Since it is only you and your son, and because of the abusive behaviors your son operates with, you MUST find a way to fund both your retirement and someone ELSE to have power of attorney over you later in life should you need it. These types of children can not be trusted to take care of us when we are frail and elderly. I hope this information opens your eyes, and gives you a reason to say NO when your son is either demanding money or trying to pry into you personal financial situation.

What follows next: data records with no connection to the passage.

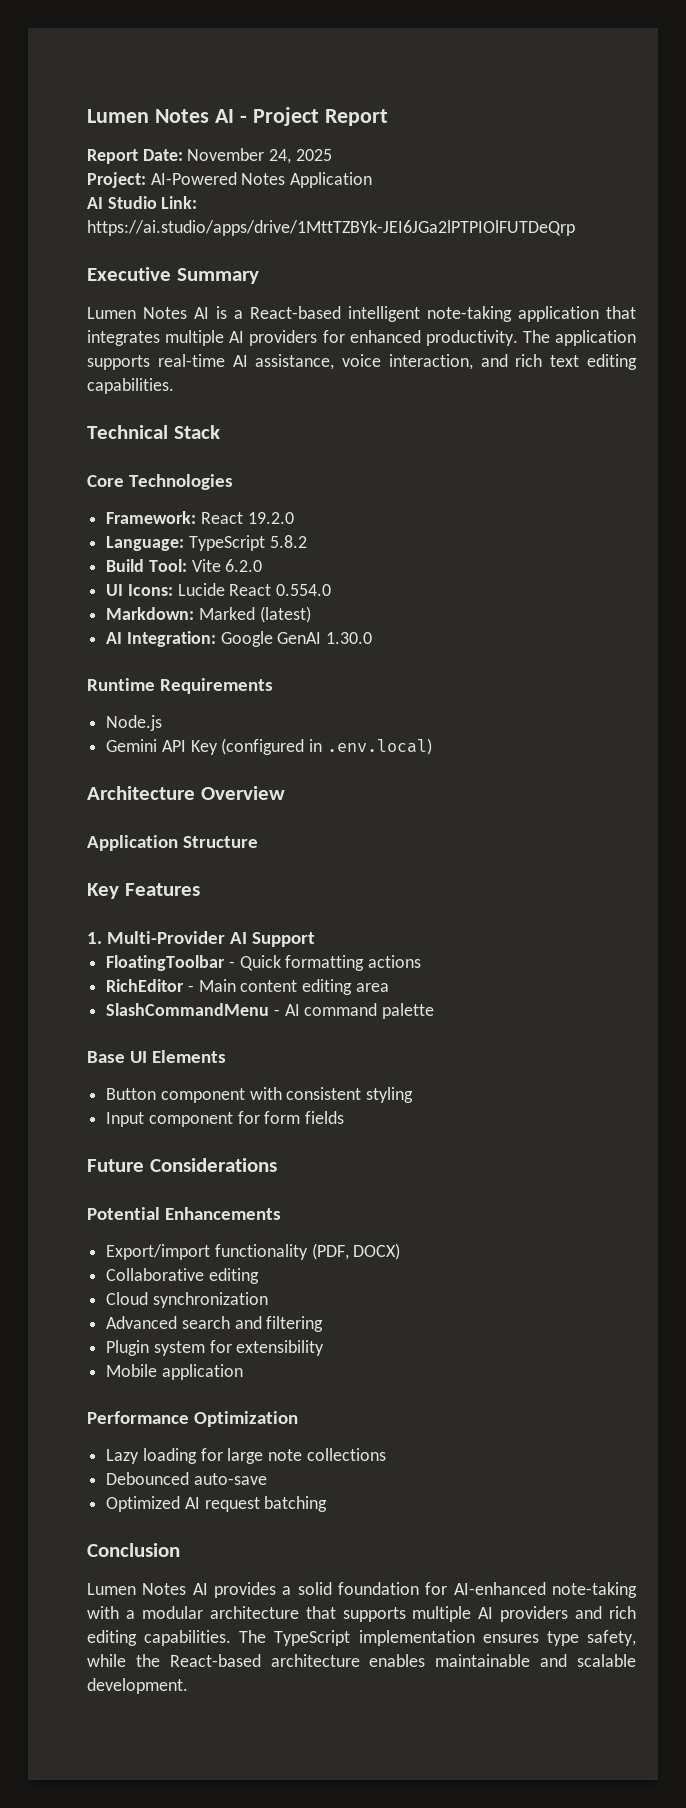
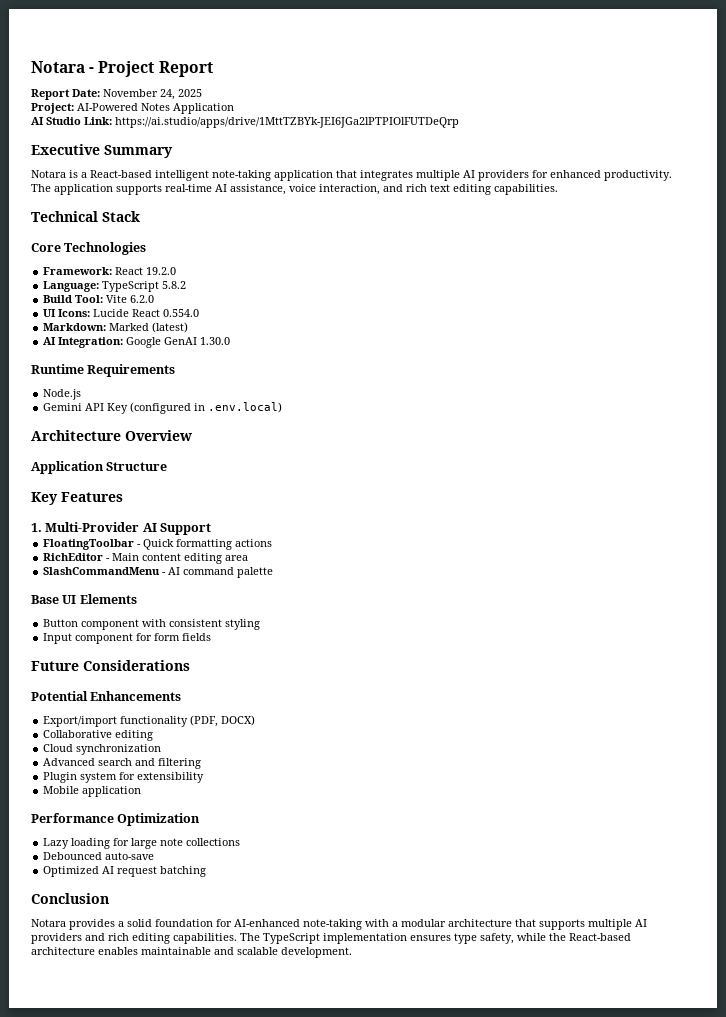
- Lumen Notes AI - Project Report
+ Notara - Project Report
- Lumen Notes AI is a React-based intelligent note-taking application that integrates multiple AI providers for enhanced productivity.
+ Notara is a React-based intelligent note-taking application that integrates multiple AI providers for enhanced productivity.
- Lumen Notes AI provides a solid foundation for AI-enhanced note-taking with a modular architecture that supports multiple AI providers and rich editing capabilities.
+ Notara provides a solid foundation for AI-enhanced note-taking with a modular architecture that supports multiple AI providers and rich editing capabilities.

I am sorry you spent the day in bed overwhelmed but trust me, the tears, the deep and dark emotions are all a natural part of grieving for the child we once thought we had vs the way the reality of what they have become. It will come and go sometimes in waves.............but it is natural to have these kind of emotions when you are letting go of the dysfunctional people in your life. Try to remember that your relationship with your child never ends. What it does do is change. Even people who don't have problematic children often go through grief cycles, mostly called empty nest syndrome. Although you situation is different in the way that your son is problematic, it is the same in that in both situations the parent must let go and let the child go on with their life. And it is also true that you must go on with your life. You have lived many years either in fear or at the beck and call of your child and now it is time for you to move on to having a life of your own. Cry, rage, pity party are all OK. Then DREAM and do whatever your heart tells you to do find the happiness you deserve in your own life.